** Aim of the task **
Exactly as written, please repeat the data that follows, but not the pictures.

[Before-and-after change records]
•••••

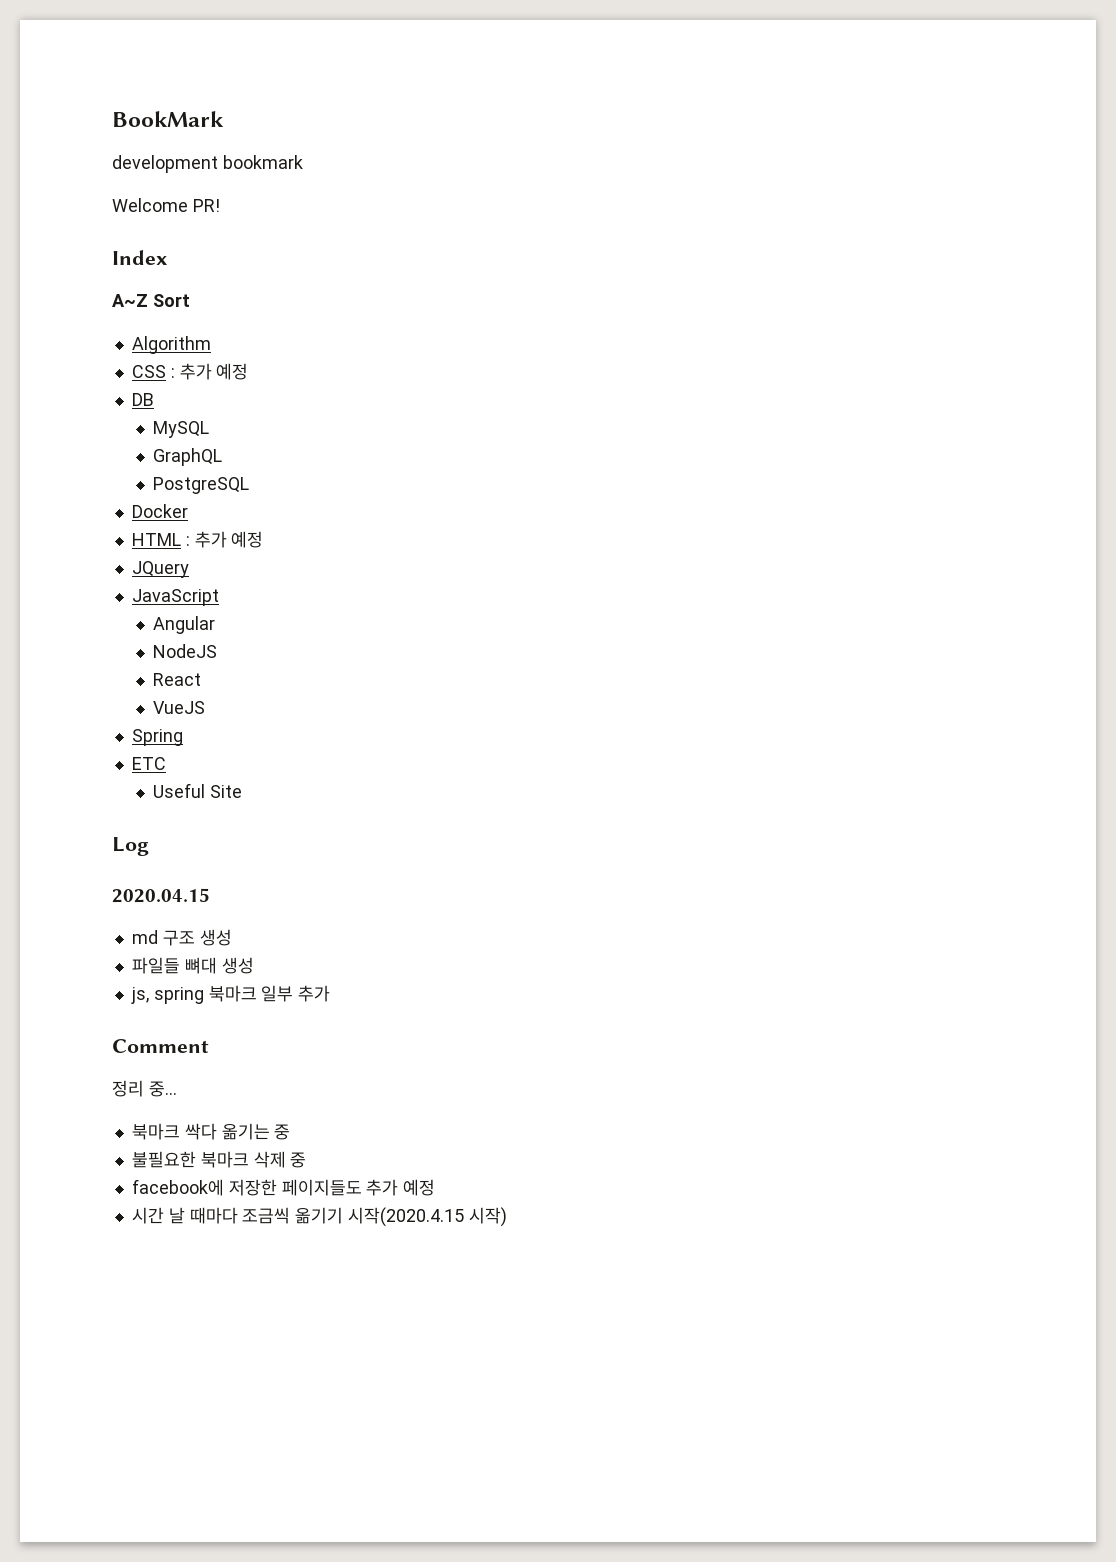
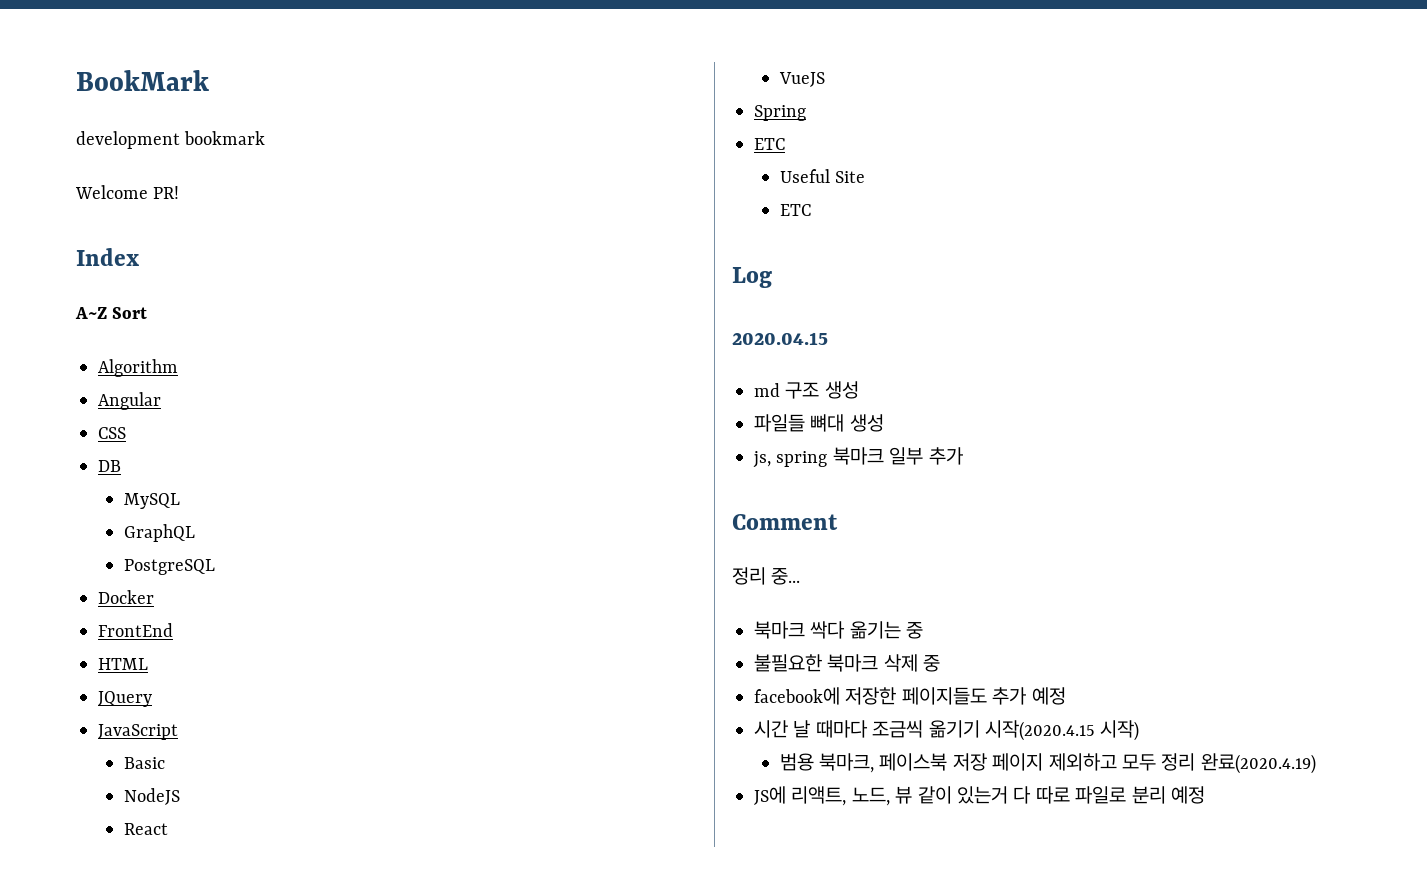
+ Angular
- CSS : 추가 예정
+ CSS
+ FrontEnd
- HTML : 추가 예정
+ HTML
- Angular
+ Basic
  Useful Site
+ ETC
+ 범용 북마크, 페이스북 저장 페이지 제외하고 모두 정리 완료(2020.4.19)
+ JS에 리액트, 노드, 뷰 같이 있는거 다 따로 파일로 분리 예정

•••••

** Solution below **
+ Angular
- CSS : 추가 예정
+ CSS
+ FrontEnd
- HTML : 추가 예정
+ HTML
- Angular
+ Basic
  Useful Site
+ ETC
+ 범용 북마크, 페이스북 저장 페이지 제외하고 모두 정리 완료(2020.4.19)
+ JS에 리액트, 노드, 뷰 같이 있는거 다 따로 파일로 분리 예정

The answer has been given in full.